Weekly Rundown


  Penrose Blood Drive took place in Worner on Feb. 6 to help combat donor shortages due to winter weather. (CC Communications)

• The Big Idea Final Pitch Competition took place on Feb. 7 in Cornerstone Art Center’s Celeste Theater. (CC Communications)



• The Pikes Peak Cog Railway is getting a $100 million makeover, with city officials floating ideas of making museums or food trucks being made from the old cars, as well as wondering where to put them. Manitou Springs has first rights, but parties all over Colorado are following the plans closely. (Gazette)

• There are 11 days left to vote on the Best of the Springs competition, with categories for arts and entertainment, dining, city life, family, shopping, and sports and recreation. Colorado College associated programs appear several times. (Best of the Springs)



• A trail runner in Fort Collins killed a mountain lion with his bare hands in self defense after the young cat attacked. (Gazette)

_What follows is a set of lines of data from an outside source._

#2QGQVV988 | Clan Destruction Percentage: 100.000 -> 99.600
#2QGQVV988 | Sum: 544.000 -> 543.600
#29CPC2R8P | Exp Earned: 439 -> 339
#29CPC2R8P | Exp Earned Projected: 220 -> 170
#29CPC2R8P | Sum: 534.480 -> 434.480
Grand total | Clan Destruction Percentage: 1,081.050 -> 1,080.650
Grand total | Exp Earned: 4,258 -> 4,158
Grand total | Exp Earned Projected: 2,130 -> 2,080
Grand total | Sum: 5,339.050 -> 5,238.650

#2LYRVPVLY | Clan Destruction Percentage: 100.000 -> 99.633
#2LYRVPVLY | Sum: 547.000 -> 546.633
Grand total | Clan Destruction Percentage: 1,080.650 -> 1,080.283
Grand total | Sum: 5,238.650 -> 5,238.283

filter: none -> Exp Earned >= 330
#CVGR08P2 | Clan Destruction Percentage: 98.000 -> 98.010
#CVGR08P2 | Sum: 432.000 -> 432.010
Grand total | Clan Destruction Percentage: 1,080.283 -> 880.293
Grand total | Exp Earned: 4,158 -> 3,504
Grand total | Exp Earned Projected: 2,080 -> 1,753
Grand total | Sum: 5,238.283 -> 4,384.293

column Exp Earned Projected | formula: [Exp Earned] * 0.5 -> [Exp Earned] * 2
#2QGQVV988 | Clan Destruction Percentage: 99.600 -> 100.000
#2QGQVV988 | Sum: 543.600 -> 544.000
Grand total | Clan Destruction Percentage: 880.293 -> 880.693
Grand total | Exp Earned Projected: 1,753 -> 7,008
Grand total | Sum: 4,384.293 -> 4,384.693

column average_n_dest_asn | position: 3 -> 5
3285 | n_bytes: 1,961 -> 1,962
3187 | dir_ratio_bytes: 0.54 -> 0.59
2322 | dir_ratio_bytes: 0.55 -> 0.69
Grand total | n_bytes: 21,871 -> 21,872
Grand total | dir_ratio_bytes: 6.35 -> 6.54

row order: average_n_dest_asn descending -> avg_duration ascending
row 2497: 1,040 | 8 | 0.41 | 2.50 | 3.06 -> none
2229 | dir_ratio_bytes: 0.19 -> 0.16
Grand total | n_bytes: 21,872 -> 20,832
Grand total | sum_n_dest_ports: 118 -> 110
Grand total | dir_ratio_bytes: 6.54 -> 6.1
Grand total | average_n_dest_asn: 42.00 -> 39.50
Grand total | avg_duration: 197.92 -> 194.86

• The Colorado House unanimously passed a bill 63–0 allowing medical marijuana use for autism spectrum disorders. The bill is expected to have similar success in the Senate and with Gov. Jared Polis in stark contrast to a veto from previous Gov. John Hickenlooper. (Fox 31)

• Beginning in the 2019–2020 season, Epic Pass holders will have access to 67 resorts, including Idaho’s Sun Valley and Utah’s Snowbasin. The Alterra Mountain Company has been a recent challenger of Vail’s monopoly with their Ikon pass. (Gazette)



• Democratic presidential candidate Elizabeth Warren is under fire for cultural appropriation after she listed her race on the bar registration card as Native American when her actual ethnic percentage is quite negligible. (Washington Post)

• More than 50 new emojis will be released in March by the Unicode Consortium, including cute creatures like sloths and otters, detailed juice boxes and waffles, in effort to be more inclusive of people with disabilities. (CNN)

• The list of high-ranking politicians who admitted to having doned blackface as costumes in their college days grows. In the spotlight now are Virginian Democrats, a turn of events which has thrown the state leadership into turmoil. (BBC)

• A measles outbreak in Washington state is anticipated to spread like wildfire, especially within communities where being an anti-vaxxer is as acceptable as being vegan or gluten free. (Washington Post)



• The Cuban Taíno people were thought to have been killed off by the Spanish conquest, but in a fortunate twist of fate, the indigenous bloodlines, identities, and customs were able to survive in pockets of the lush wilderness of the island. (BBC)

• Lawmakers in Hawaii proposed a bill that would require a $20 one-time fee for users trying to access online porn in order to establish a fund to fight against human trafficking and child exploitation. (CNN)

• 2018 was the fourth hottest year since 1880 recorded by NOAA and NASA; eighteen of the hottest 19 years have been since 2001. Last year also saw melt of some of the oldest Arctic ice. (CNN)

• U.S. Special Forces were forced surrender from the final ISIS village in Syria bringing out a stream of hungry or injured families and fighters. The speck of land was all that remained from a once controlled area the size of Great Britain. (NYT)

• French foreign minister warned Italian deputy prime minister to “back off” after he met with anti-French government leaders in charge of the Yellow Vest Protests. The Gilet Jaunes are vying for European Parliament seats in May. (BBC)

Emily Kressley

Emily Kressley

Emily, class of 2020, is an environmental policy major originally from Essex, Conn. While she is drawn to Colorado for its mountains and skiing, she has found strong communities within the CC Cutthroat rugby team, Kappa Kappa Gamma sorority and, of course, The Catalyst staff.